Die Hardest

In Hostage, Bruce Willis plays a cop who saves the day—sound familiar?

In Hostage, Bruce Willis returns to popcorn action movie fare as a former LAPD negotiator turned small town police chief who gets caught in a web of violence involving the kidnapping of his own family and that of a mob-connected father of two. After a gritty opening sequence wherein a fuzzyheaded Willis fails to prevent the murder of a mother and her young son, Jeff Talley (Willis) downshifts his police career to preside over a low-crime area of Ventura County. Echoes of the recent remake of Assault On Precinct 13 and Joe Carnahan’s now-classic Narc stray into an unraveling plot as Talley’s life abruptly dips into all too familiar territory of hostage negotiation. French director Florent Emilio Siri (The Nest) makes his English-language debut with an over-the-top action thriller that’s all twisting action construction without many nuances of character development to clutter up the savage spectacle. The effect is entertaining but plainly rooted in fantasy.

HOSTAGE ( * * * )
Directed by Florent Emilio Siri.
Starring Bruce Willis, Kevin Pollack and Ben Foster.
(Rated R, 102 mins.) At the Century Cinemas Del Monte Center, Northridge Cinemas.

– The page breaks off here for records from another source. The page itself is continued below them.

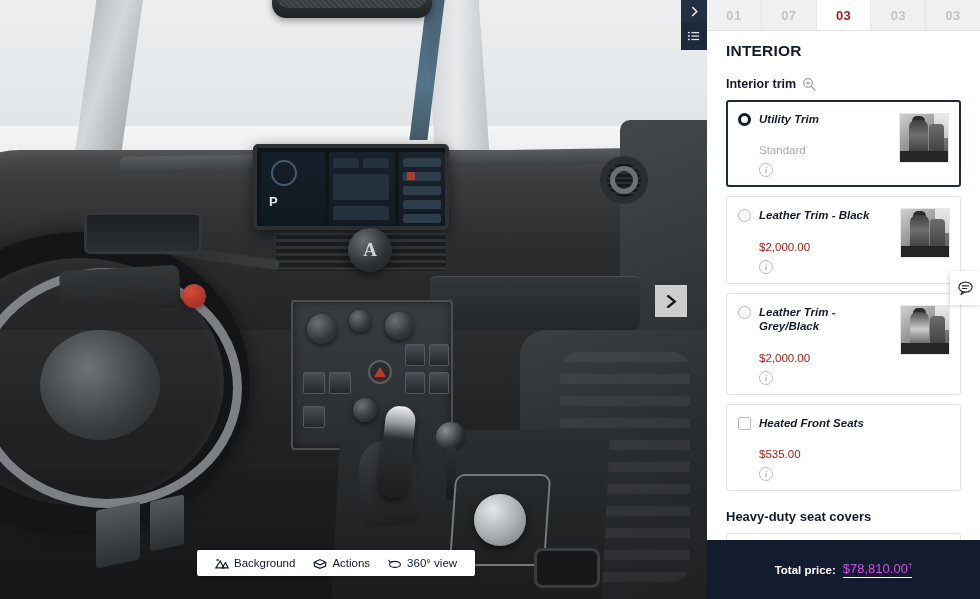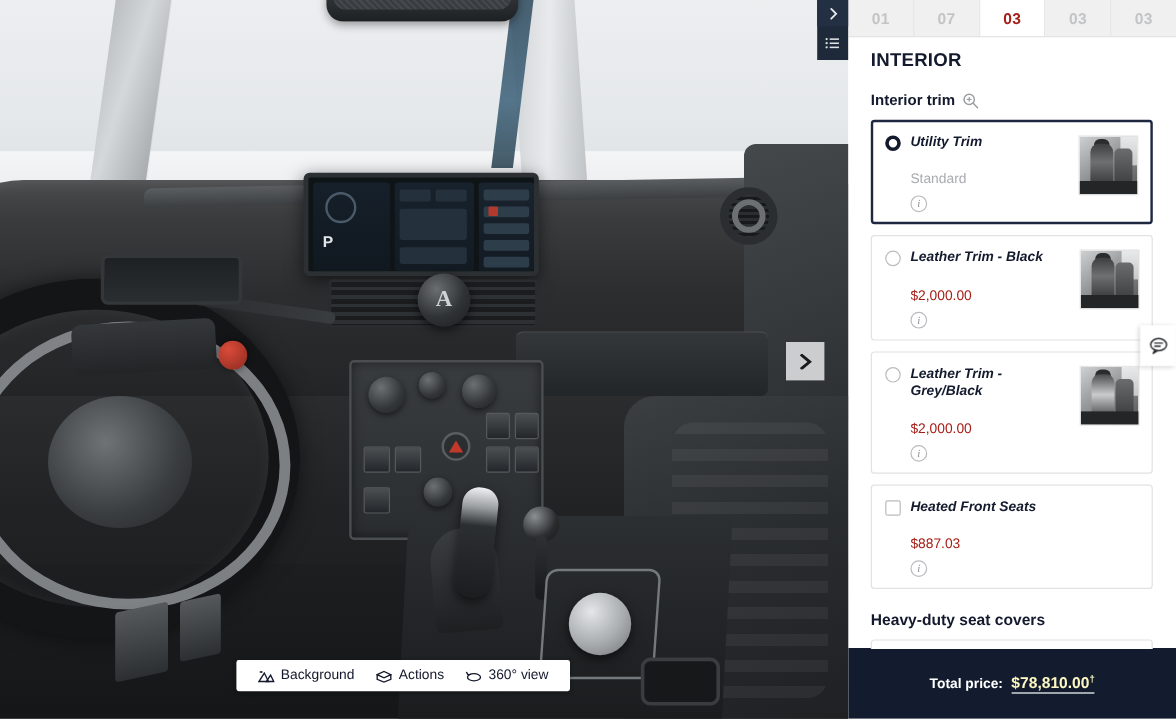--- a/index.html
+++ b/index.html
@@ -643,7 +643,7 @@
           </div>
           <div class="opt-main">
             <div class="opt-name">Heated Front Seats</div>
-            <div class="opt-price">$887.03</div>
+            <div class="opt-price">$535.00</div>
             <div class="opt-icons">
               <div class="ico-circle">i</div>
             </div>

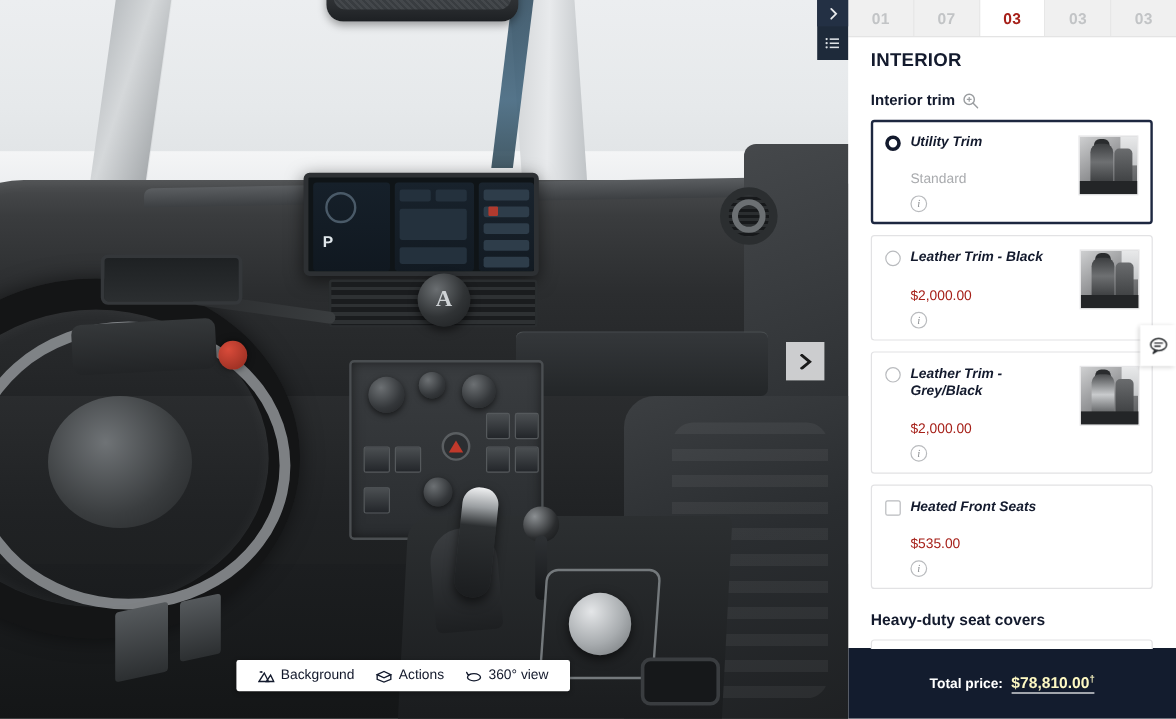--- a/index.html
+++ b/index.html
@@ -395,7 +395,7 @@
   }
   .total-label { font-size: 11.5px; color: #ffffff; font-weight: bold; }
   .total-value {
-    font-size: 13px; color: #fef9c3; font-weight: bold;
+    font-size: 13px; color: #d946ef; font-weight: normal;
     border-bottom: 1px solid #ffffff; padding-bottom: 1px;
   }
   .total-value sup { font-size: 8px; }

It’s a good thing that the filmmakers return Bruce Willis to his naturally bald state after the film’s disjointed opening where he wears a decent if weird looking hairpiece. As the cliché prepares us, Jeff Talley is separated from his estranged wife and his teenaged daughter (played by Willis’ real life daughter Rumer Willis) hates him while he struggles with the ghosts of his past failure. You can practically smell the poor cop’s spaghetti on the stove. So when three teenaged hoodlums incidentally hijack the canyon mansion of a shady mob accountant (Kevin Pollack), whose house is a giant panic room styled fortress, Talley is drawn into the fray.

A good deal of the movie’s intensity stems from the off-kilter pecking order dependency between the teen thugs whose spontaneous attempt to carjack an SUV devolves into a hostage situation after they shoot a female police officer responding to a silent house alarm. Marshall Allman (Little Black Book) and Jonathan Tucker (The Virgin Suicides) play brothers pitted against one another by an older and manipulative thug named Mars (well played by Ben Foster—Big Trouble). Once the battle lines are drawn around the house by the encroaching SWAT team, the interior drama between the thugs and the hostage father, his resourceful young son, and sensual teen daughter fuel the film’s intermittent anxiety.

But the story, based on Robert Crais’ novel, goes a stretch too far when Talley’s own wife and daughter are kidnapped by Mafioso goons intent on recovering a CD-ROM file from inside the occupied home during the hostage crisis for fear that the damning evidence will be discovered. Talley is coerced to reassert his authority over the tense situation after he’s abdicated the responsibility to another officer because of his acute insecurity regarding hostage mediation. It’s here that Bruce Willis fans are paid out in spades as he applies his cool-headed charisma to insanely dangerous circumstances.